For the RStudio specific components, we had initially budgeted about a sprints worth of time to completion. However, during development, we found that the RxJS API layer that was being used to retrieve data on page load was not very adaptable. In short, code retrieving data was chained together in a manner that was incredibly difficult to test and change to fit the needs of the RStudio API calls. This fault required a choice between working with brittle code or rewriting the legacy code to ensure projects in the future had a better foundation to start on. We decided on the latter, and rewrote the majority of the legacy code to be atomic and composable, allowing for easier integrations in the future. The reason behind making this decision was that we had a major project after this one in the pipeline, and kicking the API issue further down the timeline would have only worsened the problem.

Testing

I made sure to test the code I wrote as I went, with at least one end-to-end click test for each major component and logical section of the onboarding flow. This was complicated by the fact that our team was moving from a Jest to a Cypress based testing infrastructure, but sticking to Cypress and working out any initial configuration issues smoothed this potential problem over pretty quickly.‍

Further integration testing was done in our team’s deployment pipeline, which helped catch overarching issues that may break downstream systems or our own pages. Thankfully, most issues were caught in local development, and the few that made it to integration testing came down to inconsistent formatting specifications on our code review commit hook (in short, the commit hook didn’t properly run ESLint on committed code, which then broke the staging environment)

Delivery

Our team had planned to complete each phase of this project in sprints, following Agile methodology. After the majority of the functionality was completed, we deployed our code to a beta (post staging) environment that could be shared with stakeholders on other teams in order to demo the end to end flow and catch any issues before releasing worldwide. Our final rollout took about a week, starting with North American regions and moving to Asia and the EU. I was oncall for the team at the time, and handled deployment monitoring and testing using an internal Amazon tool.

Screens

The final flow is live now on AWS, and can be viewed when creating a new Sagemaker Domain in Studio. Some screens are included below.

Final screen 1

Final screen 2

Final screen 3

Final screen 4

Learnings & Takeaways

Raising issues early helped save time later

Our team ran into plenty of time sinks in this project, from API issues to deployment and testing breakage. Practicing honesty and upfront time estimation kept our product team aware of changes and able to adapt, which eventually led to satisfying project delivery (with only a few sleepless nights for oncall).

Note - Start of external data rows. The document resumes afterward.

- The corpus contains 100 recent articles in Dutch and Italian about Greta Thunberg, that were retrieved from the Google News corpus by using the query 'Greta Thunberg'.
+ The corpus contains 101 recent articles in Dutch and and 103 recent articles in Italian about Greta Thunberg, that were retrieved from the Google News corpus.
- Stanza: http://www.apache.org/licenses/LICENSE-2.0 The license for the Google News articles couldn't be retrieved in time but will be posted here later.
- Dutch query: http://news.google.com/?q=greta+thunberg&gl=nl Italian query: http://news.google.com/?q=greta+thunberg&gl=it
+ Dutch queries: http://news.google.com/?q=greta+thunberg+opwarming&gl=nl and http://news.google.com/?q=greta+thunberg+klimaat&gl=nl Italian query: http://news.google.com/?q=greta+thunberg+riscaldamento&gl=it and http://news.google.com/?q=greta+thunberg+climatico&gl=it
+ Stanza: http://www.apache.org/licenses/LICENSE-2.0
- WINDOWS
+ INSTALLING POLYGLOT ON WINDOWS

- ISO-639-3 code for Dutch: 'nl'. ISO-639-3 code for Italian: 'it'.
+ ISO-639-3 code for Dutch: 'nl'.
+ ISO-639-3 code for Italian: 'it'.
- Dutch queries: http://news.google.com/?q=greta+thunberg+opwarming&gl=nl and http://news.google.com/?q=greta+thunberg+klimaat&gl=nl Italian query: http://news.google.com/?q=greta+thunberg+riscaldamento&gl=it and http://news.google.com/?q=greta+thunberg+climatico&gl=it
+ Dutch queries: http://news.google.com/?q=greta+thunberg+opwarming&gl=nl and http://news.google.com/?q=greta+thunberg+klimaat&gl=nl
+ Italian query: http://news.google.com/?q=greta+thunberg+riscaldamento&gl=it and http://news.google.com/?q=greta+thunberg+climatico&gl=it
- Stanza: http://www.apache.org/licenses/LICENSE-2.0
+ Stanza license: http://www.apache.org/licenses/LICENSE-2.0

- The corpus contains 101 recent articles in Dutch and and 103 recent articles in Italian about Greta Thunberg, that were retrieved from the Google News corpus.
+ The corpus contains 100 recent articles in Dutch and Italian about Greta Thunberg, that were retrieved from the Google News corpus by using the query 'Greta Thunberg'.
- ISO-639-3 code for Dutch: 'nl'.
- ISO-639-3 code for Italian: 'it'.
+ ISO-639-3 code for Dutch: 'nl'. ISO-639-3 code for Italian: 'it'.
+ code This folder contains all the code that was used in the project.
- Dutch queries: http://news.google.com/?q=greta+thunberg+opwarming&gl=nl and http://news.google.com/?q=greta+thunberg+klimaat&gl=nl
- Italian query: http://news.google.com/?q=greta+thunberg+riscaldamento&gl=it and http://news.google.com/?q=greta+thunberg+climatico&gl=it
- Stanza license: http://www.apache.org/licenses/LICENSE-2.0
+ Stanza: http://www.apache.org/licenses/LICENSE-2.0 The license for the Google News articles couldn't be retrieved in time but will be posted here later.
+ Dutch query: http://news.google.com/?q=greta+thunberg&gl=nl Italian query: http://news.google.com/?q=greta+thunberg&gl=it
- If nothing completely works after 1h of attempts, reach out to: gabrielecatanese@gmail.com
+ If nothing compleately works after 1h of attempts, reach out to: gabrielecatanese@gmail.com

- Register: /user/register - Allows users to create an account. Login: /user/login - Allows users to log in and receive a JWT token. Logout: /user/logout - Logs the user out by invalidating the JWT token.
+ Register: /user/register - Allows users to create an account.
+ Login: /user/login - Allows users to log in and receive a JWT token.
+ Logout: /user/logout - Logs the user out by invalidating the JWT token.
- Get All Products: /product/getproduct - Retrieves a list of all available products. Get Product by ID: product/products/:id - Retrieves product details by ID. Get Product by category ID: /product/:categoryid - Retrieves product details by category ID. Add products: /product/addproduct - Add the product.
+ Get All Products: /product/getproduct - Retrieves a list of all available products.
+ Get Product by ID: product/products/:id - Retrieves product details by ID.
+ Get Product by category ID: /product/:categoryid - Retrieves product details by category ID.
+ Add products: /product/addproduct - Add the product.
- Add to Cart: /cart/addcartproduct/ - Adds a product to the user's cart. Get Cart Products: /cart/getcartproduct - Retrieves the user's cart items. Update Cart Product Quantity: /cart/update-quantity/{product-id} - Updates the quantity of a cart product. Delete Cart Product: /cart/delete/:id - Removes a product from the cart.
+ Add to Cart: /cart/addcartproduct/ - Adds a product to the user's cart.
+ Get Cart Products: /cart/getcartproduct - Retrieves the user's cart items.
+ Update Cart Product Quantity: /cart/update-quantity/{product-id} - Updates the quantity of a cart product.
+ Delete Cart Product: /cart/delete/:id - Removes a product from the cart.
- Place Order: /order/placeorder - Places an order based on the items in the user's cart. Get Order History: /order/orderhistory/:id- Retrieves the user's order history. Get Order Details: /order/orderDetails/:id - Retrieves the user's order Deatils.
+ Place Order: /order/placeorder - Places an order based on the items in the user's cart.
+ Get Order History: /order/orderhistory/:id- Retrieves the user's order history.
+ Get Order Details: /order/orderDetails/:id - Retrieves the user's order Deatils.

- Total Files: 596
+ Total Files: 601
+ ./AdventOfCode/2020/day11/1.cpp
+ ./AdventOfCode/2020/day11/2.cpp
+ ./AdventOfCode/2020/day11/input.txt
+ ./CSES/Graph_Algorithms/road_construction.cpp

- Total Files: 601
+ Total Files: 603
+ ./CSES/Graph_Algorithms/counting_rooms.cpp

API layer changes always need more time

Though I was able to detect the API layer issues relatively early in the development process, budgeting time properly for fixing them was a different challenge entirely. Taking into account current testing setups would have made a large difference here, as a lot of the planning for this fix was done with the assumption that the existing test coverage was good (it was not).

Sweat the small stuff

This project had its fair share of larger issues, like the API layer changes, but many smaller papercuts caused additional headaches for our team. For example, one of our presubmit hooks was formatting code differently than our local workspaces, meaning that testing suites would break in integration through no fault of the engineer. My takeaway from this is to attempt to smooth over small annoyances in the space between projects or during “fixit” days, as these quick wins can add up when considered in the timeframe of a large project like this one.